§ REQUIRED ACTION:
Find the word "your" in the data. Return every line where it appears.

§ Image comparison data:

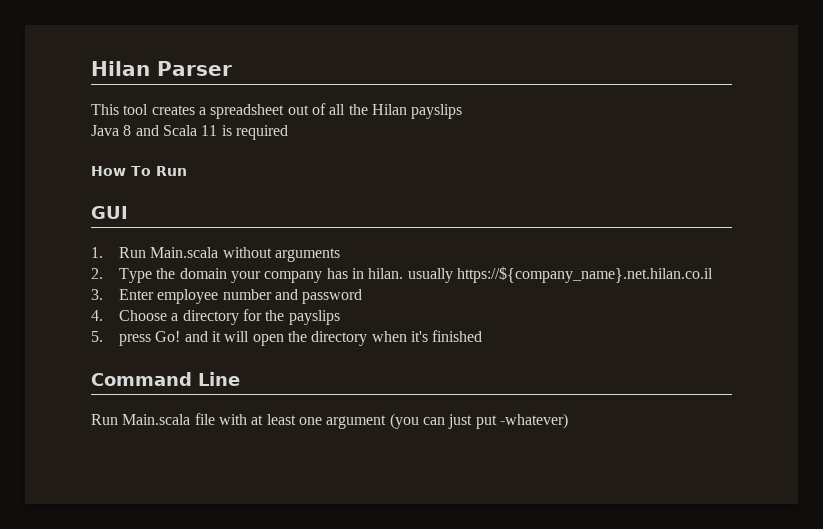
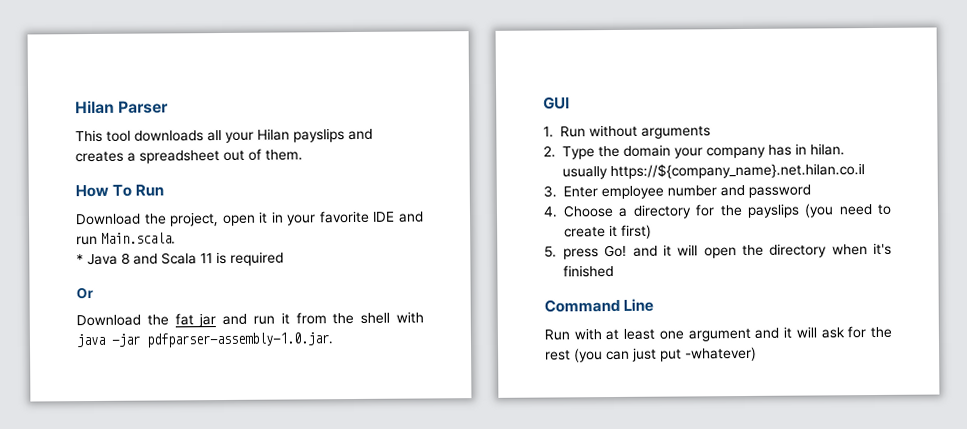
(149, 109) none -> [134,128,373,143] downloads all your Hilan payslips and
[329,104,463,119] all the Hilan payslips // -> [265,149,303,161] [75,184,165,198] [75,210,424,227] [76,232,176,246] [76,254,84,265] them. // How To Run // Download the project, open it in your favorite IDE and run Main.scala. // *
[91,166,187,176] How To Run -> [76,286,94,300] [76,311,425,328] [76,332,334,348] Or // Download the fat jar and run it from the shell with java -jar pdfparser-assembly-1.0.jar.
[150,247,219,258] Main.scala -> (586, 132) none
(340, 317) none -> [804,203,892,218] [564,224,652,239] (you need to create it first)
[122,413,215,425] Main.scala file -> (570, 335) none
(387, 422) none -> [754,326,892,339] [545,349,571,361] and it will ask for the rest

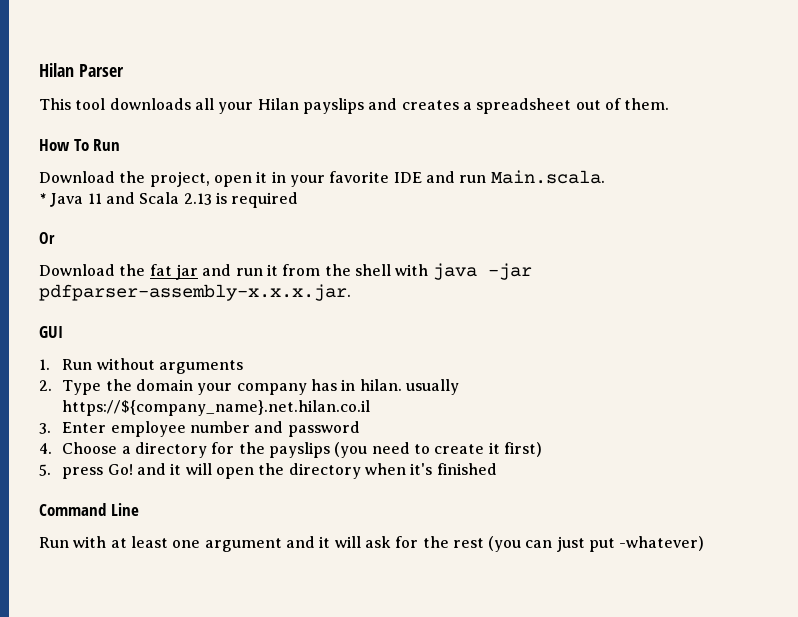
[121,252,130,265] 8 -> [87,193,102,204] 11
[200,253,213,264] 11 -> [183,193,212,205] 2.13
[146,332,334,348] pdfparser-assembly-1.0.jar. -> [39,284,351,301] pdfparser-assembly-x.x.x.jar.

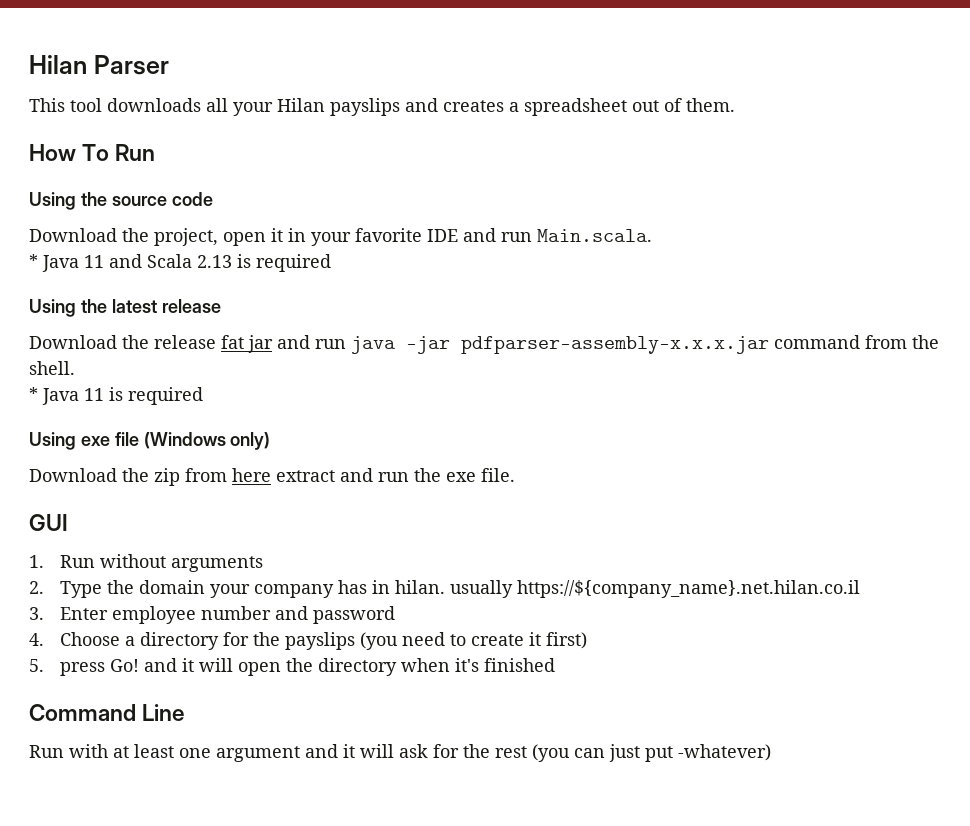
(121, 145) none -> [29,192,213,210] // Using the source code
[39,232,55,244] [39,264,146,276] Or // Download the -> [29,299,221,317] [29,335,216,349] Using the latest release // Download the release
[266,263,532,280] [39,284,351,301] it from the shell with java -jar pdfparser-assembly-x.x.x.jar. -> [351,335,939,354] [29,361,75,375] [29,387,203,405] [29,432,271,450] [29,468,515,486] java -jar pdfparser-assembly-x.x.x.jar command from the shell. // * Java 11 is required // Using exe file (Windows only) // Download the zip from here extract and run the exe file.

§ RESPONSE BOX:
(149, 109) none -> [134,128,373,143] downloads all your Hilan payslips and
[329,104,463,119] all the Hilan payslips // -> [265,149,303,161] [75,184,165,198] [75,210,424,227] [76,232,176,246] [76,254,84,265] them. // How To Run // Download the project, open it in your favorite IDE and run Main.scala. // *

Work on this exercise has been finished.